Menteri Perindustrian, Agus Gumiwang Kartasasmita, menegaskan bahwa kemitraan ini merupakan langkah krusial untuk memperkuat ekosistem industri perkapalan nasional. Melalui sinergi ini, Indonesia tidak hanya mengharapkan investasi, tetapi juga pertukaran keahlian tenaga kerja serta pengembangan proyek pembuatan kapal secara bersama, yang dinilai menjadi peluang emas bagi kemandirian industri maritim tanah air.
Sebagai negara kepulauan terbesar, Indonesia memiliki kebutuhan logistik dan transportasi antar pulau yang masif. Ketergantungan pada sektor pelayaran, mulai dari kegiatan perikanan hingga operasional energi lepas pantai, menuntut adanya infrastruktur kapal yang lebih tangguh dan modern. Rusia, yang dikenal memiliki keunggulan dalam desain kapal komersial, sistem propulsi canggih, serta rekayasa kelautan, dianggap sebagai mitra yang ideal untuk saling melengkapi kebutuhan tersebut.

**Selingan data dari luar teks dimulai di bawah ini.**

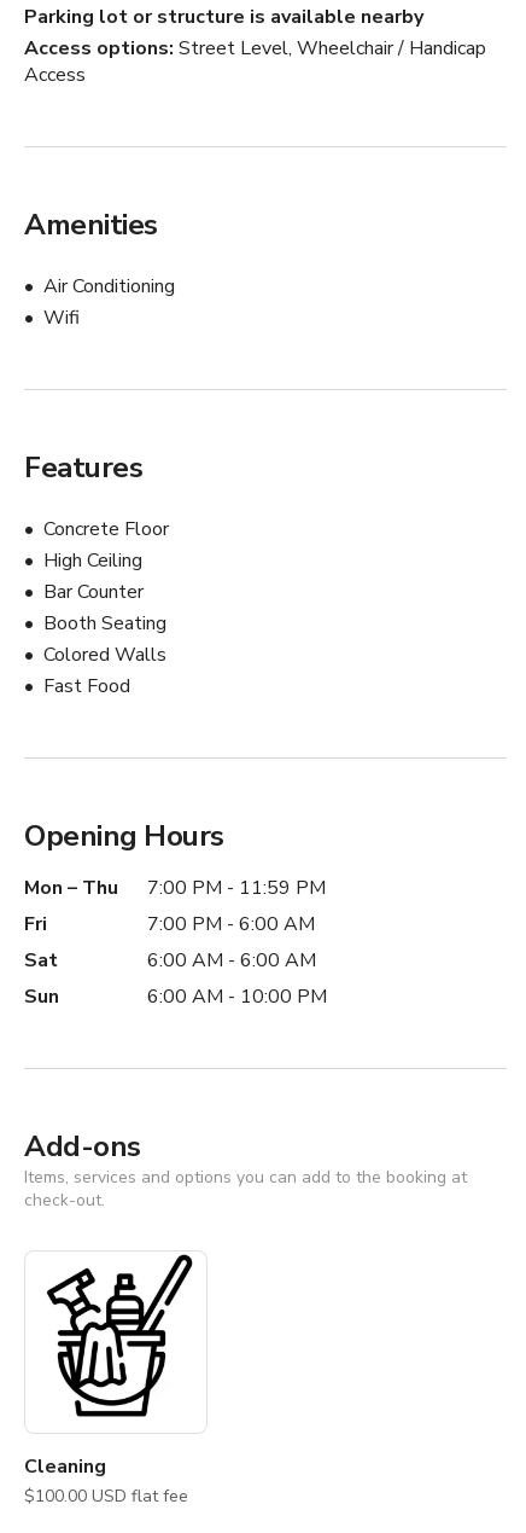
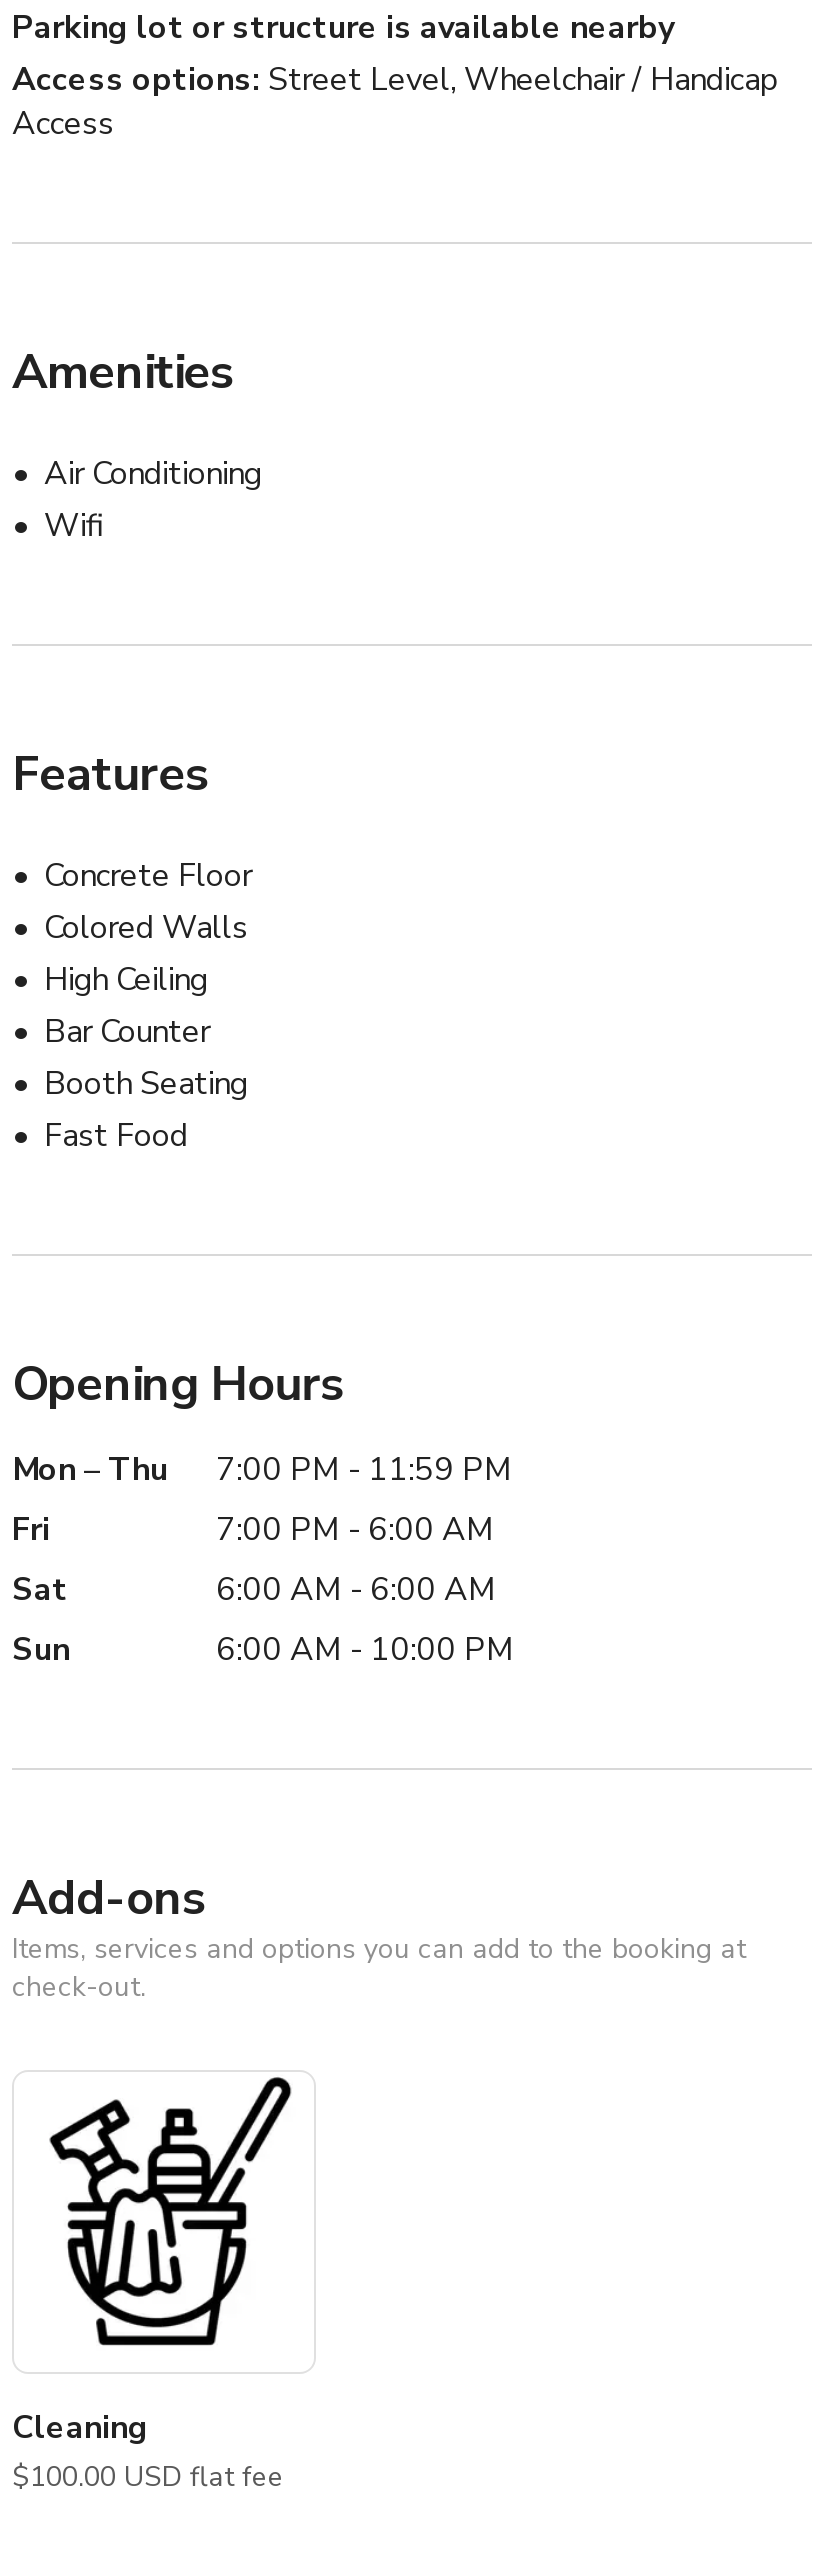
moved [43,547,166,637] -> [44,958,248,1106]: High Ceiling | Bar Counter | Booth Seating
moved [43,642,166,668] -> [44,906,248,950]: Colored Walls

Lebih lanjut, potensi kerja sama ini semakin terbuka lebar pasca penandatanganan Perjanjian Perdagangan Bebas Indonesia dengan Uni Ekonomi Eurasia. Direktur Jenderal Ketahanan, Perwilayahan, dan Akses Industri Internasional Kemenperin, Tri Supondy, optimis bahwa integrasi antara pasar Indonesia yang besar dengan keahlian teknis Rusia akan menciptakan dampak ekonomi yang signifikan serta meningkatkan daya saing industri perkapalan domestik di kancah internasional.